The charge of sedition, so far as it is applicable to Mr. Mitchel, will not involve long pleadings. He prints and signs a full and particular confession in his journal, on Saturday the 25th ultimo. He calls his journal a nuisance if there were law or Government in Ireland. The question left for the jury is thus narrowed. It becomes altogether a question of fact. Is there, or is there not, any lawful Government, or any law in Ireland? Our notion, that there is rather much Government, and indescribably too much law in Ireland, differs from Mr. Mitchel's; but a jury will decide the question.

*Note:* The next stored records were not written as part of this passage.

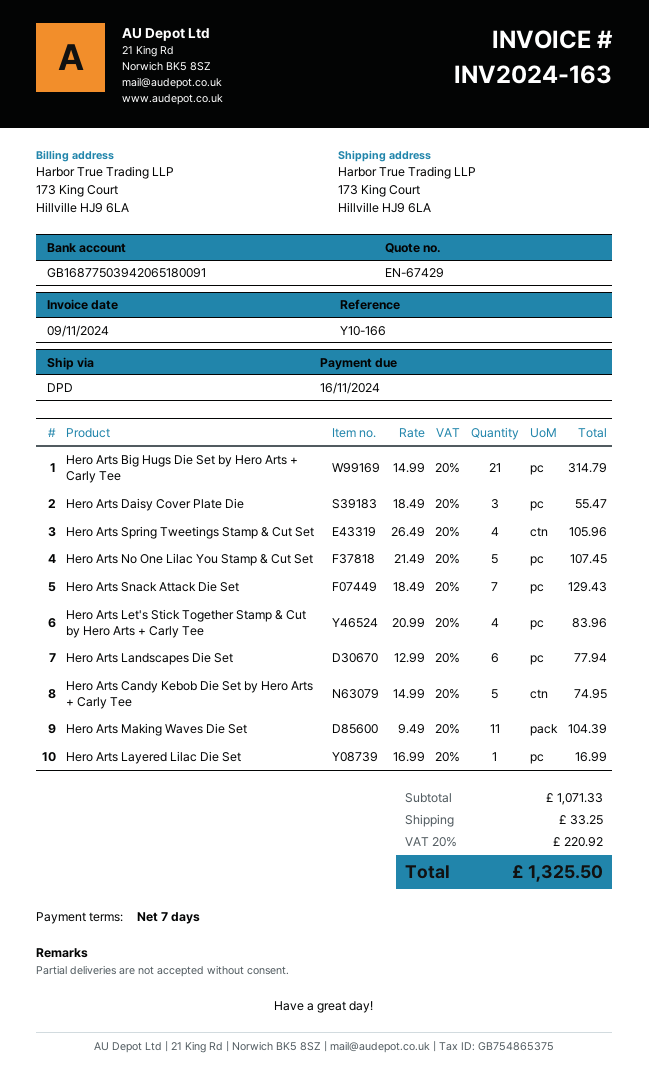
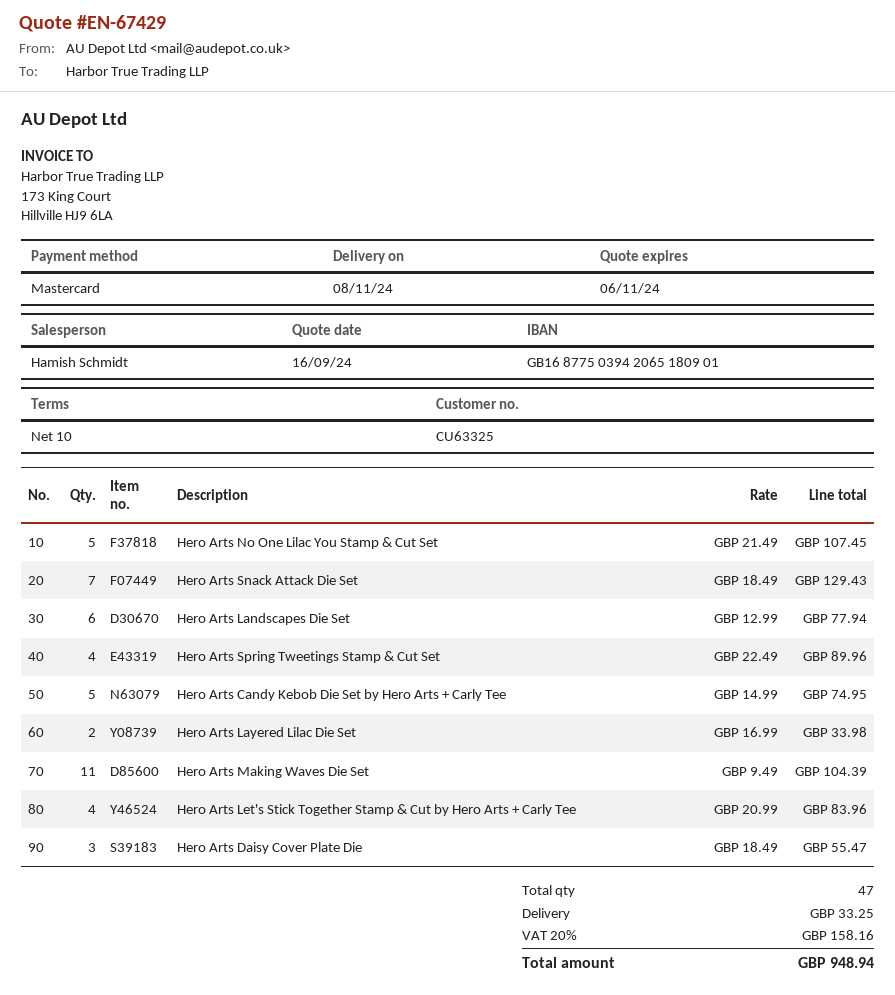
payment terms: 7 days -> 10 days
bank account: GB16877503942065180091 -> GB16877503942065180901
Hero Arts Big Hugs Die Set by Hero Arts + Carly Tee: 21 x 14.99 = 314.79 -> none
Hero Arts Spring Tweetings Stamp & Cut Set: 4 x 26.49 = 105.96 -> 4 x 22.49 = 89.96
Hero Arts Layered Lilac Die Set: 1 x 16.99 = 16.99 -> 2 x 16.99 = 33.98
tax: 20% = 220.92 -> 20% = 158.16
total: 1325.50 -> 948.94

There are a few facts connected with the position of the people in this country to which our rulers, taking warning from the fate of other Governments, should seriously address their attention. The Young Ireland party talk of being supported, in their soda-water bottle and cold vitriol war on the soldiers, by bodies of sixty and a hundred thousand peasants, from the south and west. The proposal of soda-water bottles for hand grenades, and the employment of cold vitriol for a missile, is Mr. Mitchel's. The proposition is bold, but the practice would not be brave. Work of that nature may be followed out by cowards, but would be forsworn by any set of men driven to fight for freedom by oppressors. It suggests a horrible thought to a Government in difficulty; and if Louis Philippe had employed its ingenious author as a master of cruelty in his operations, he might have defended the Tuileries with success. state of Dublin alarmed the Government. Grave preparations were made. Ten thousand men are said to have been stationed in the Irish metropolis. There must have been some cause for this assemblage more urgent than is apparent to the uninitiated; and we have been informed that an idea of overpowering the castle prevailed amongst a number of the Dublin mob.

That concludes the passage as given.